Itemized modification records
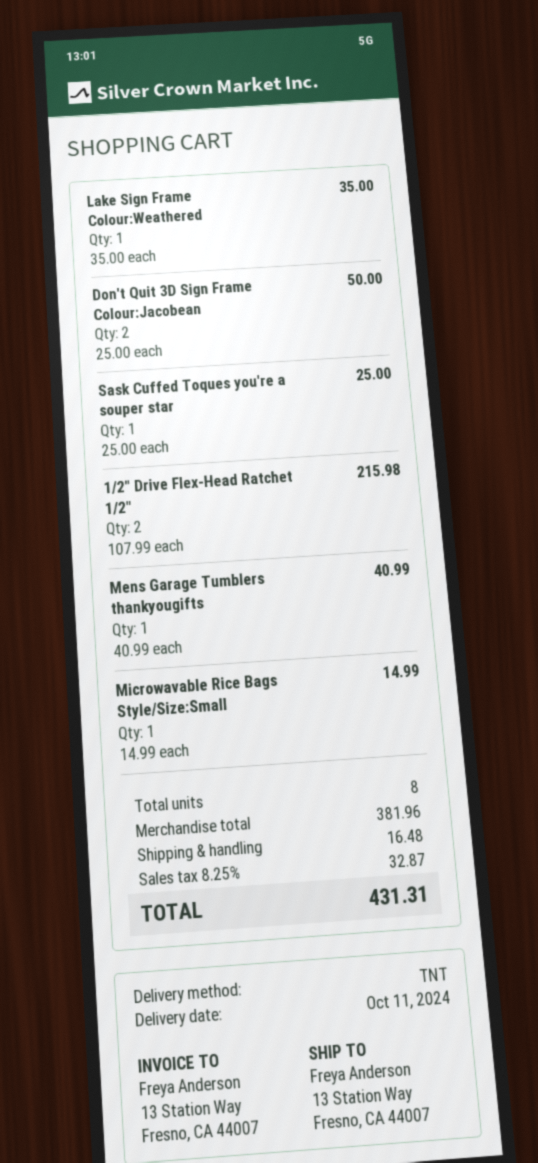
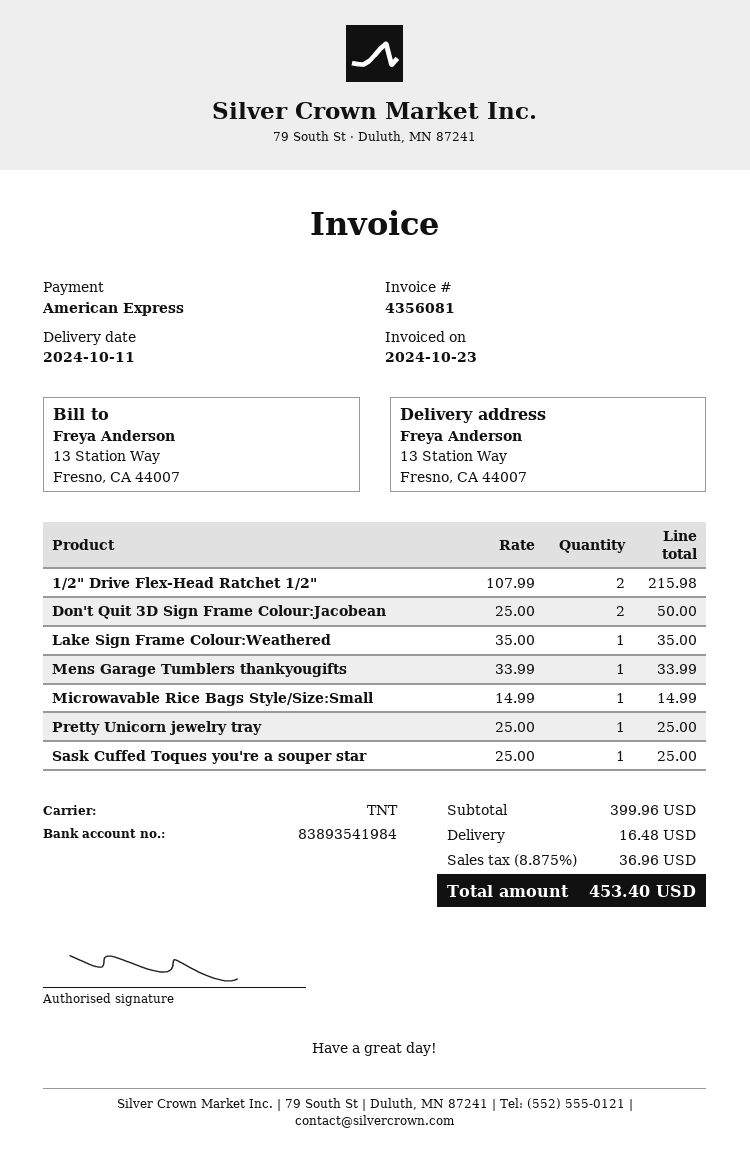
Mens Garage Tumblers thankyougifts: 1 x 40.99 = 40.99 -> 1 x 33.99 = 33.99
Pretty Unicorn jewelry tray: none -> 1 x 25.00 = 25.00
subtotal: 381.96 -> 399.96
tax: 8.25% = 32.87 -> 8.875% = 36.96
total: 431.31 -> 453.40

# [Exercise aim]
What you return must be every entry, word for word, without any pictures.

# [Result]
Mens Garage Tumblers thankyougifts: 1 x 40.99 = 40.99 -> 1 x 33.99 = 33.99
Pretty Unicorn jewelry tray: none -> 1 x 25.00 = 25.00
subtotal: 381.96 -> 399.96
tax: 8.25% = 32.87 -> 8.875% = 36.96
total: 431.31 -> 453.40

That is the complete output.